July 21, 2020 Read More →

Chinese government using coal-fired projects to stimulate coronavirus-stricken economy

South China Morning Post:

Far from treating the coronavirus pandemic as a once-in-a-lifetime opportunity to speed up decarbonisation and lock in climate goals, there are signs China is falling back on its old playbook of pumping cheap credit into fossil-fuel heavy energy projects to help the economy recover from a historic first quarter contraction.

Following a dramatic plunge in energy consumption and greenhouse gas emissions at the start of the year, China’s energy sector is roaring back to life. Daily consumption of coal, oil and gas in June was on par with the previous year, according to the government, and analysts say carbon emissions have bounced back to pre-coronavirus levels.

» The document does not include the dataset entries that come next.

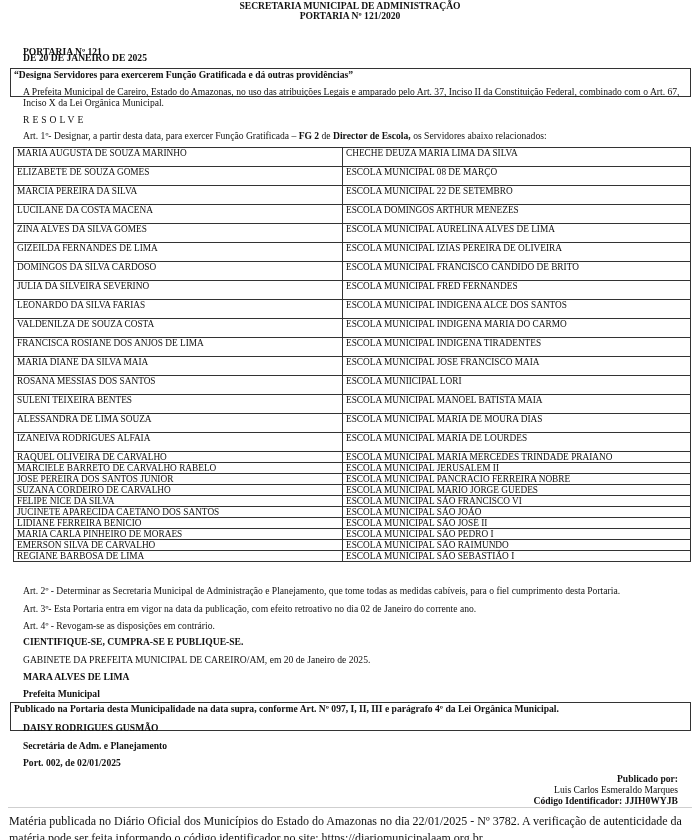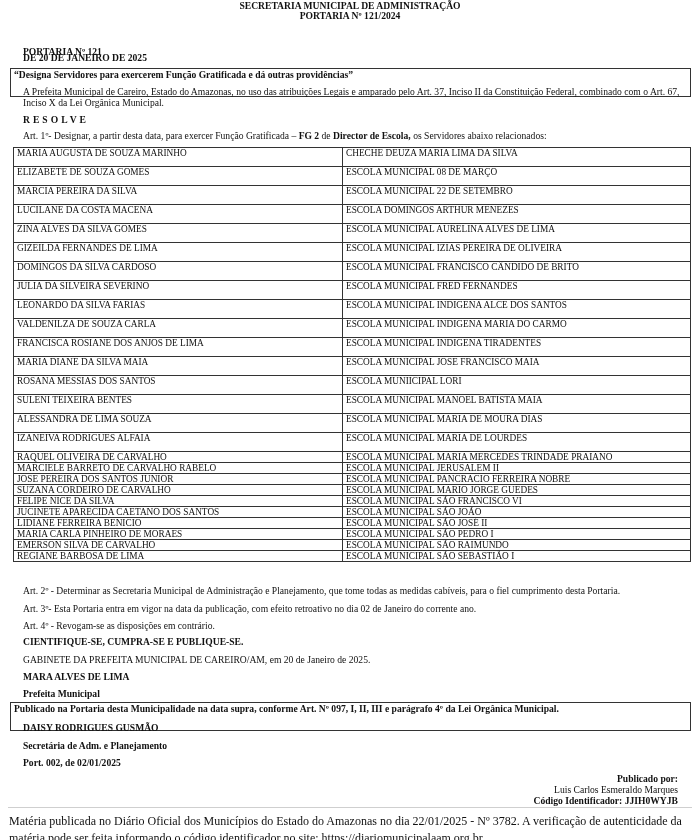"PORTARIA Nº 121/2024" div { text: 121/2024 -> 121/2020 }
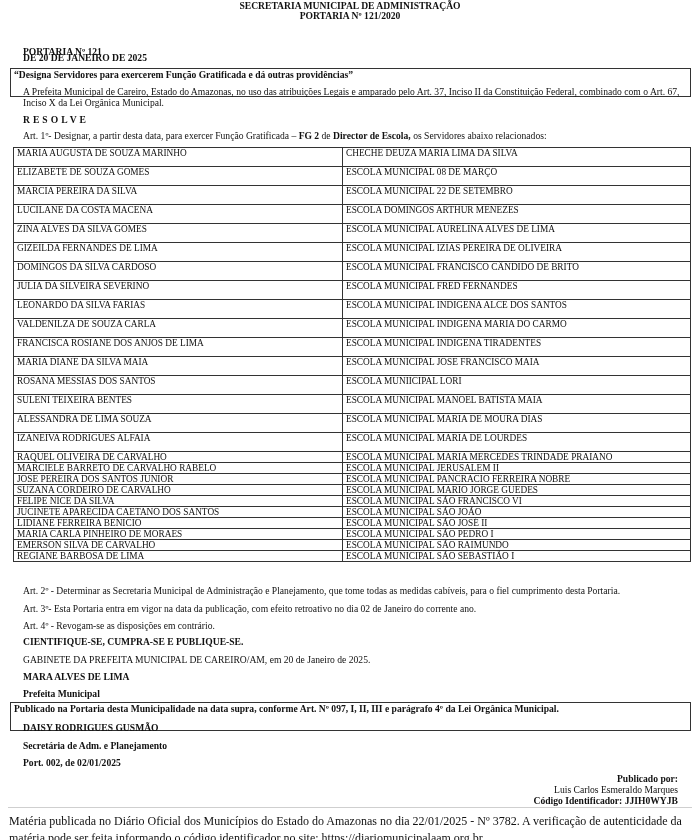"RESOLVE" .spaced { font-weight: bold -> none }
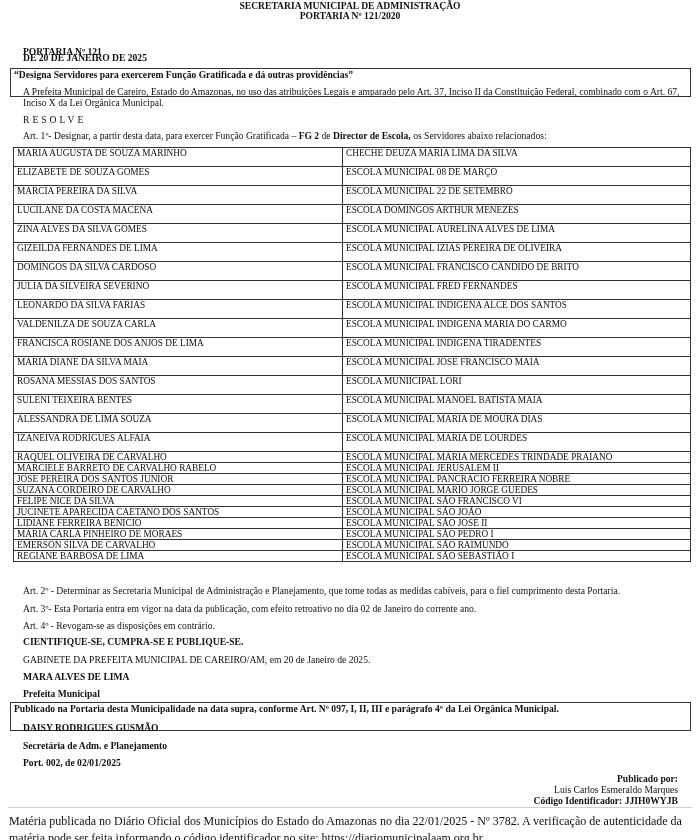"VALDENILZA DE SOUZA CARLA" td.c1 { text: CARLA -> COSTA }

It may still be too early to say where energy use and emissions are heading in 2020, but the environmental detox that followed months of sweeping lockdowns appears to be over. 

“Provincial interests always see a lot of job creation, they see an opportunity to create value. So they have very, very strong short- and medium-term motivations to try to get coal-fired power projects back on the plan,” said Melissa Brown, the director of energy finance studies, Asia, at the Institute for Energy Economics and Financial Analysis.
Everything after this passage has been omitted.